Too much, too fat, too sluggish?

Too fat and too much - these are still the main flaws in German eating habits. Above all, it is problematic that more calories are consumed than would be necessary for today's normal daily routine. A lazy lifestyle is now a reality for most people. Computer workstations with a sedentary job make work easier not only in offices, but in warehouse work and in production on many machines. This has consequences: Numerous paths, stairs or physically heavy work falls away. Anyone who spends his free time lazily on the sofa and does all errands by car runs the risk of getting fat.

Risk factor overweight

In Germany, more than 65% of men and 55% of women are overweight (BMI> 25 kg / m 2 ), increasing their risk of diabetes, cardiovascular diseases and certain cancers such as cancer. B. colon cancer. This is how the German Nutrition Society e. V. (DGE) stated in their nutrition report 2004: "In order to improve the nutritional situation, a change of behavior in the population is necessary, which affects not only the diet but also the increase in physical activity". This statement is not new. Already in previous nutrition reports the DGE stated: "The Germans eat too much and too fat."

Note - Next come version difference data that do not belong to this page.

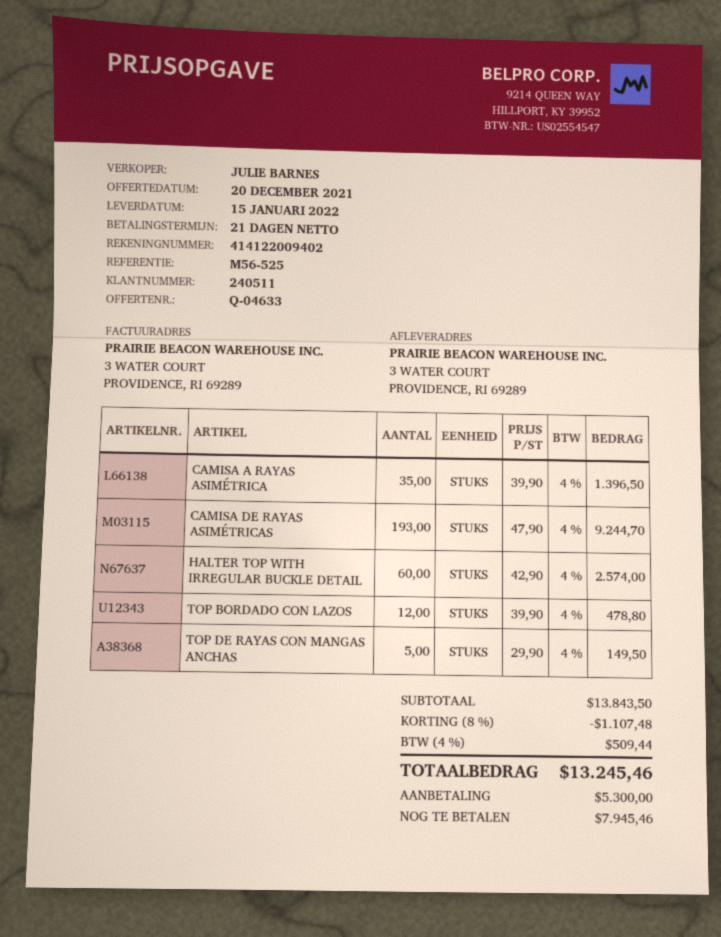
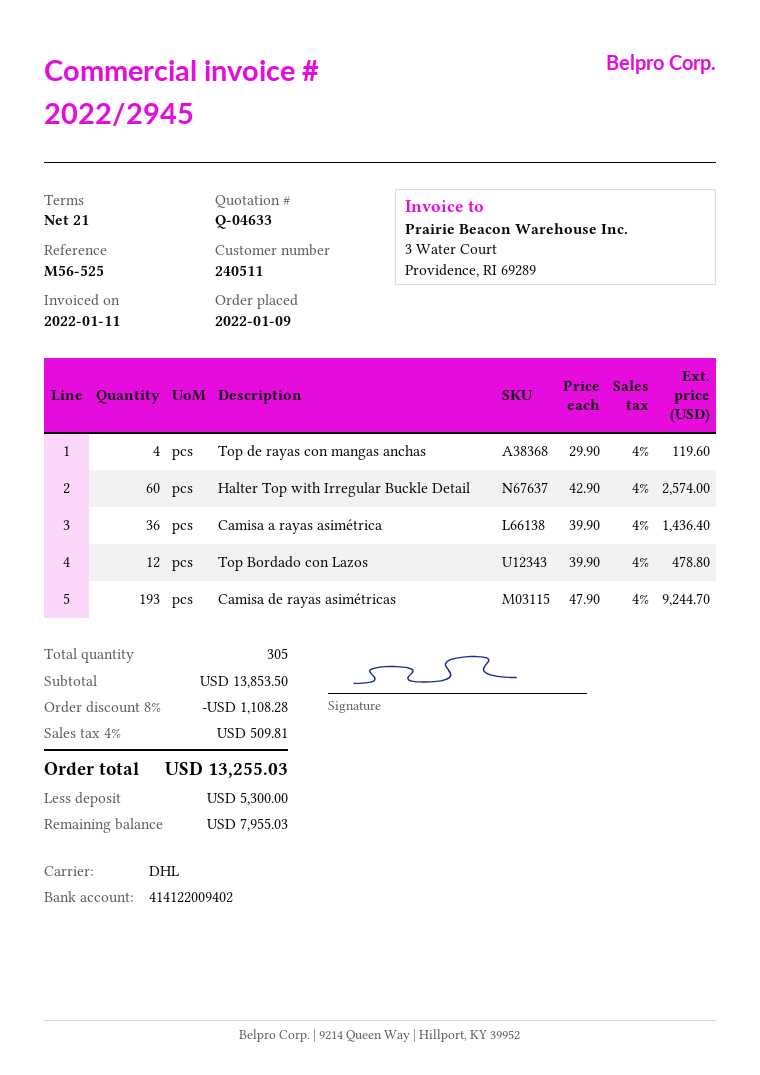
CAMISA A RAYAS ASIMÉTRICA: 35 x 39.90 = 1396.50 -> 36 x 39.90 = 1436.40
TOP DE RAYAS CON MANGAS ANCHAS: 5 x 29.90 = 149.50 -> 4 x 29.90 = 119.60
subtotal: 13843.50 -> 13853.50
discount: 8% = 1107.48 -> 8% = 1108.28
tax: 4% = 509.44 -> 4% = 509.81
total: 13245.46 -> 13255.03
balance: 7945.46 -> 7955.03

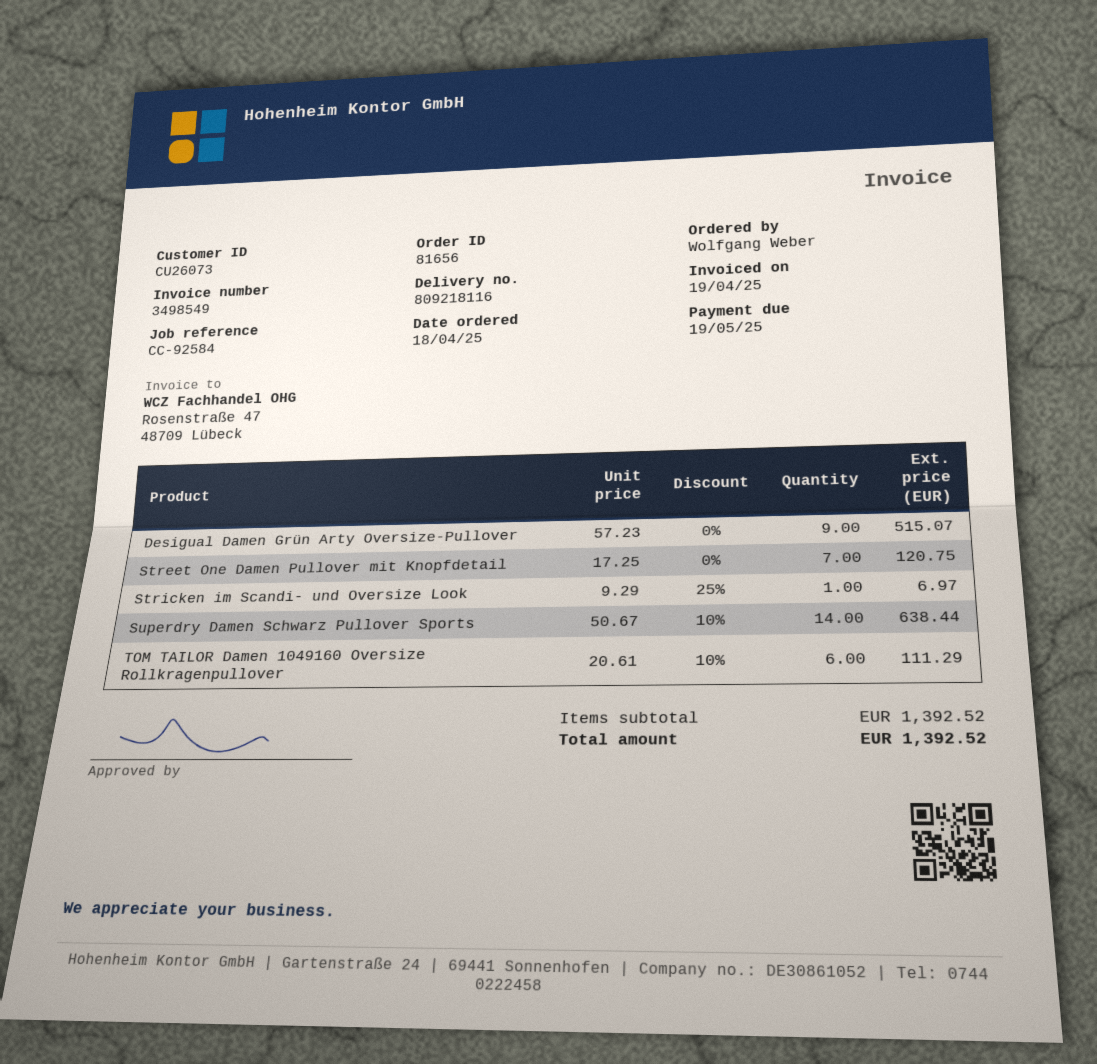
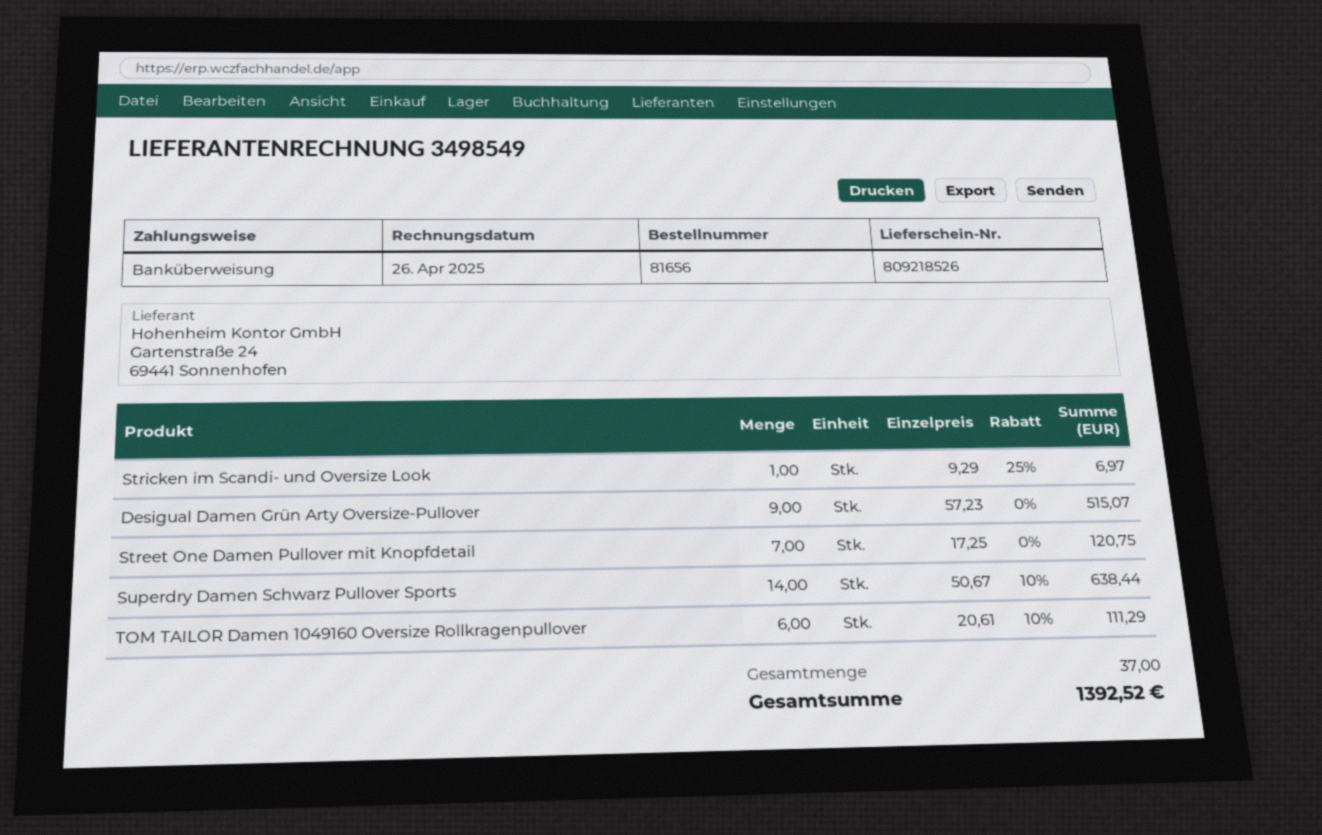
delivery note number: 809218116 -> 809218526
invoice date: 2025-04-19 -> 2025-04-26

One could get the impression that we are lazy in two respects: tired and too comfortable for change. In concrete terms, that means something has to be done in Germany; move more and change the eating habits significantly.

nutrient density

"Nutrient-dense" food is the magic word for food choices with little exercise. These are foods that both have a low energy content and contain many important nutrients. These include z. Vegetables, fruits, whole grain cereals and low fat dairy products. Vegetables, fruits and potatoes should be much more often on the plates. 650 grams of vegetables and fruits daily, that would be ideal - with an average of about 300 g, we only reach half of the DGE recommendations.

background information

Energy, measured in calories or joules, is the "gas" of the body. Even when we sleep, the body consumes calories for the heartbeat, brain work, or the building and rebuilding of body cells, that is the so-called basal metabolic rate. In addition, energy is burned to keep body temperature constant, to digest food, and ultimately to work the muscles. Brain labor, such as learning or thinking, consumes comparatively less calories. Muscle work at work, leisure or sports, however, burns significantly more.

All adults - men (older than 25 years) and women (older than 15 years) - on average, consume more calories than they use in their work and exercise habits. Particularly high calorie intake have over 51-year-olds. This explains the many overweight people in Germany. They are more at risk for sequelae such as diabetes, cardiovascular disease and certain cancers such as cancer. Colon cancer and breast cancer (postmenopausal).

Where do the calories come from?

The nutrition report 2004 makes it clear that especially the intake of fat is currently too high. It is between 33 and 38% of the daily energy intake. However, people who exercise little should not exceed about 30 energy percent fat. In particular, they should pay attention to the quality or composition of the absorbed dietary fats and preferred vegetable fats such. B. Rapeseed and walnut oil.

But a look at the eating habits is only part of the solution to the overweight problem. "The growing prevalence of obesity in Germany is both a food and a movement problem, " the DGE in their nutrition report 2004 clearly. "Increasing physical activity could also help to achieve many nutritional goals without drastic dietary changes, as increased physical activity can make the energy balance more balanced".


Moans should definitely reconsider their diet. Avoid high-fat foods, especially those with high levels of saturated fat, and prefer "nutrient-dense" foods such as vegetables, fruits and high-fiber whole-grain foods, according to the Council for the Prevention of Obesity.

A high nutrient density is also ensured if the sugar intake z. B. on sweetened beverages, confectionery, cakes, etc. is reduced. (According to World Health Organization (WHO) recommendations, intake of various sugars should be limited to a maximum of 10% of energy intake.)